State Department bomb dogs are expected to comply with the Department of Treasury's Odor Recognition Proficiency Standard for Explosives Detection Canines. (ATF announced the availability of the standard to law enforcement and government agencies in 1999. 64 Fed. Reg. 41487 (July 30, 1999))
The Inspector General found "systemic weaknesses in canine test procedures," including failure to test dogs on the six mandated explosive scents, use of old materials, failure to store test items separately, failure to keep documentation concerning testing materials and procedures, and other failures. State Department personnel did not understand bomb dog procedures and had to rely on the contractors, who were apparently not following Treasury's guidelines.

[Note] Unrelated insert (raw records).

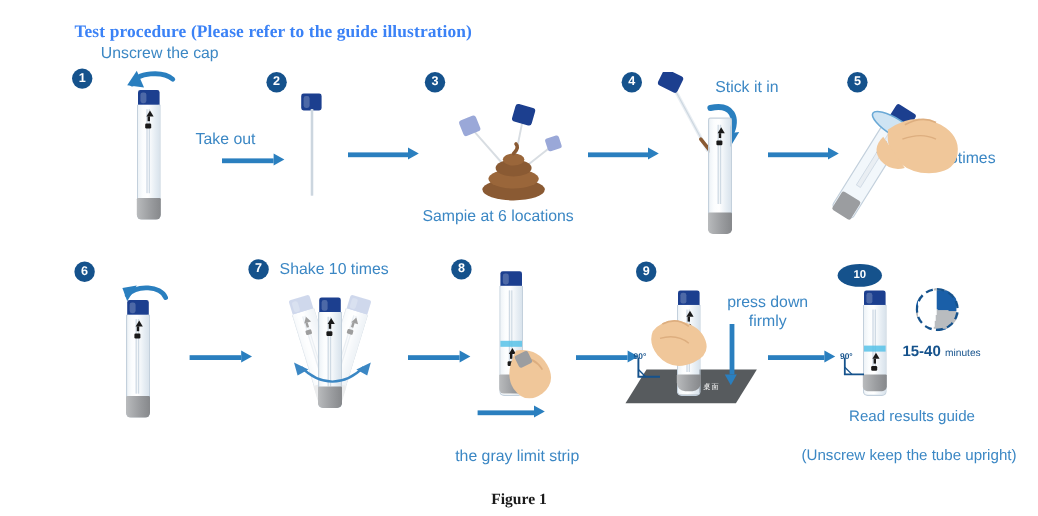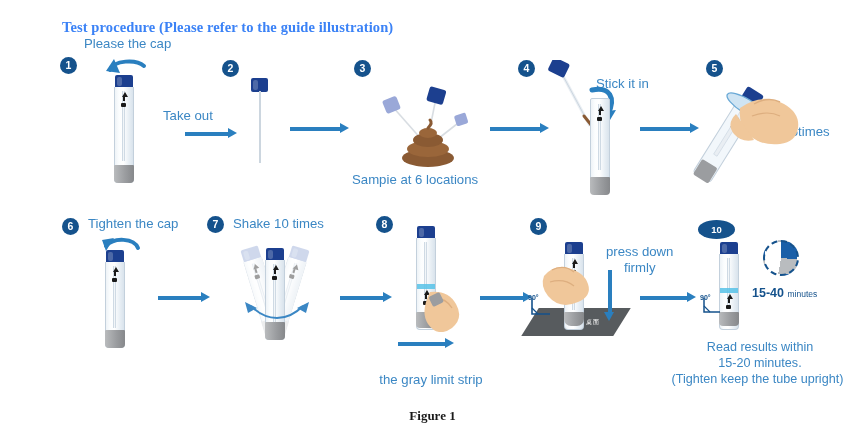--- a/index.html
+++ b/index.html
@@ -129,21 +129,21 @@
   .cn{color:#ffffff;font-size:6px;letter-spacing:1px;}
 </style>
 </head>
 <body>
 
 <div class="stage">
 
   <div class="abs title">Test procedure (Please refer to the guide illustration)</div>
 
   <div class="abs badge" style="left:60px;top:57px;">1</div>
-  <div class="abs cap" style="left:84px;top:36px;">Please the cap</div>
+  <div class="abs cap" style="left:84px;top:36px;">Unscrew the cap</div>
 
   <svg class="abs" style="left:104px;top:56px;" width="44" height="20" viewBox="0 0 44 20">
     <path d="M6 14 C10 4, 32 3, 40 10" stroke="#2a7fbf" stroke-width="4" fill="none" stroke-linecap="round"></path>
     <polygon points="10,3 2,15 16,17" fill="#2a7fbf"></polygon>
   </svg>
 
   <div class="abs tube" style="left:113px;top:75px;height:108px;">
     <div class="cap-top"></div>
     <div class="body" style="height:96px;border-radius:0 0 4px 4px;"></div>
     <div class="stick" style="height:70px;"></div>
@@ -189,21 +189,21 @@
     <rect x="85" y="36" width="12" height="11" rx="2" fill="#9aa8d8" transform="rotate(-18 91 41)"></rect>
   </svg>
   <div class="abs cap" style="left:352px;top:172px;">Sampie at 6 locations</div>
 
   <div class="abs arrow" style="left:490px;top:123px;width:60px;">
     <div class="shaft" style="width:50px;"></div>
       <div class="head" style="left:50px;"></div>
   </div>
 
   <div class="abs badge" style="left:518px;top:60px;">4</div>
-  <div class="abs cap" style="left:596px;top:76px;text-align:right;">Stick it in</div>
+  <div class="abs cap" style="left:596px;top:65px;text-align:right;">Stick it in</div>
 
   <svg class="abs" style="left:548px;top:60px;" width="60" height="72" viewBox="0 0 60 72">
     <line x1="14" y1="14" x2="42" y2="66" stroke="#e9eef3" stroke-width="3"></line>
     <line x1="14" y1="14" x2="42" y2="66" stroke="#cdd7e0" stroke-width="1"></line>
     <rect x="2" y="0" width="18" height="15" rx="2.5" fill="#1c3f8f" transform="rotate(26 11 7)"></rect>
     <path d="M36 56 l8 10" stroke="#8a5a33" stroke-width="3" stroke-linecap="round"></path>
   </svg>
 
   <svg class="abs" style="left:588px;top:84px;" width="34" height="44" viewBox="0 0 34 44">
     <path d="M4 6 C22 2, 28 14, 20 30" stroke="#2a7fbf" stroke-width="5" fill="none" stroke-linecap="round"></path>
@@ -239,21 +239,20 @@
     </g>
     <g>
       <path d="M48 30 q22 -16 44 -4 q16 9 14 24 q-2 14 -18 16 q-18 2 -30 -8 q-12 -10 -10 -28z" fill="#f0c79a"></path>
       <path d="M44 36 q-10 10 -2 20 q8 9 20 6" fill="#f0c79a"></path>
       <path d="M62 26 q14 -8 26 -2" stroke="#ddae7f" stroke-width="1.4" fill="none"></path>
       <path d="M60 38 q16 -6 28 0" stroke="#ddae7f" stroke-width="1.2" fill="none"></path>
     </g>
   </svg>
 
   <div class="abs badge" style="left:62px;top:218px;">6</div>
-  <div class="abs cap" style="left:88px;top:216px;">Tighten the cap</div>
 
   <svg class="abs" style="left:100px;top:236px;" width="44" height="18" viewBox="0 0 44 18">
     <path d="M6 10 C14 1, 34 2, 38 12" stroke="#2a7fbf" stroke-width="4" fill="none" stroke-linecap="round"></path>
     <polygon points="2,4 14,2 6,15" fill="#2a7fbf"></polygon>
   </svg>
   <div class="abs tube" style="left:104px;top:250px;height:98px;">
     <div class="cap-top"></div>
     <div class="body" style="height:86px;border-radius:0 0 4px 4px;"></div>
     <div class="stick" style="height:62px;"></div>
     <div class="lbl">
@@ -406,19 +405,18 @@
     <path d="M4 2 L4 16 L20 16" stroke="#15528c" stroke-width="1.5" fill="none"></path>
     <path d="M4 10 L10 16" stroke="#15528c" stroke-width="1.1" fill="none"></path>
   </svg>
   <div class="abs deg" style="left:700px;top:294px;">90°</div>
 
   <div class="abs clock" style="left:763px;top:240px;"></div>
   <div class="abs clocktxt" style="left:752px;top:286px;">
     <span style="font-weight:bold;font-size:12.5px;">15-40</span>
     <span>minutes</span>
   </div>
-  <div class="abs cap c small" style="left:655px;top:340px;width:210px;">Read results within</div>
-  <div class="abs cap c small" style="left:655px;top:356px;width:210px;">15-20 minutes.</div>
-  <div class="abs cap c small" style="left:650px;top:372px;width:215px;">(Tighten keep the  tube upright)</div>
+  <div class="abs cap c small" style="left:655px;top:340px;width:210px;">Read results guide</div>
+  <div class="abs cap c small" style="left:650px;top:372px;width:215px;">(Unscrew keep the  tube upright)</div>
 
   <div class="abs figcap">Figure 1</div>
 
 </div>
 
 </body></html>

The State Department indicated it would try to improve compliance. A spokesman for RONCO Consulting Corp., one of the groups supplying the canine teams to the State Department, called the Inspector General's report inaccurate. U.S. Dept. of State, Office of Inspector General. Limited-Scope Review of the Bureau of Diplomatic Security's Oversight of Explosives Detection Canine Programs, MERO-I-10-14 (September 2010). See Richard Lardner, Associated Press Report: US Bomb-Sniffing Dogs Not Up to Snuff (October 13, 2010).